Please have a look to the following code:
class Weird
property val : Int32 | Nil
def initialize
@val = nil
end
def initialize(@val)
end
def add(n : Int32)
if !@val
@val = 0
end
@val += n
end
end
a = Weird.new 9
a.add(19)
val can either be Nil or an Int32
In the add method I wanted to add n to val after I initialized val to 0.
Unfortunately the compiler says: undefined method ‘+’ for Nil (compile-time type is (Int32 | Nil))

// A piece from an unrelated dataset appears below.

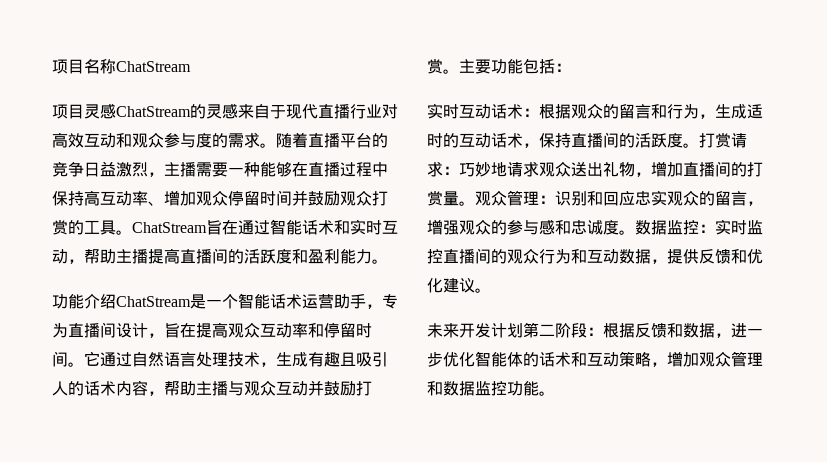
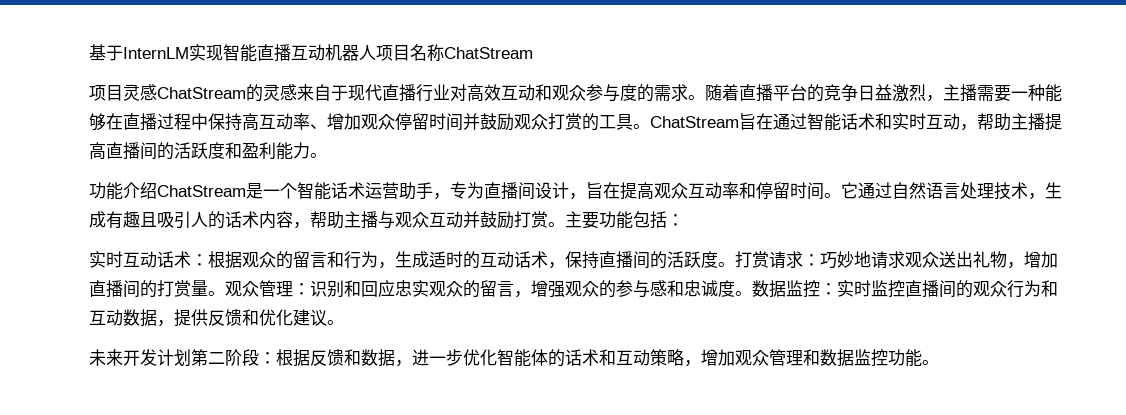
- 项目名称ChatStream
+ 基于InternLM实现智能直播互动机器人项目名称ChatStream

I have no clue how to solve that.
class Weird
property val : Int32?
def initialize
@val = nil
end
def initialize(@val)
end
def add(n : Int32)
val = @val || 0
@val = val + n
end
end
a = Weird.new 9
p a.add(19)
b = Weird.new
p b.add(42)
Basically:
# set a local variable to the value of @val, or 0 if it's nil
val = @val || 0
@val = val + n
Using a local variable, the following code would work as expected:
typeof(val) # => Int32 | Nil
if !val
val = 0
end
val += n
But instance variables work differently. They can be accessed from different execution contexts. For example, when the value is Int32, the if !@val check is false and execution proceeds to @val += n. However, in between those two expressions a different fiber could have changed the value to nil and everything would explode.
(This is currently mostly theoretical, because in a single-threaded environment, there is no way a fiber change could happen between those two expressions because there is no IO, sleep or similar. But the language is already prepared for multi-threading, which is currently beginning its early steps.)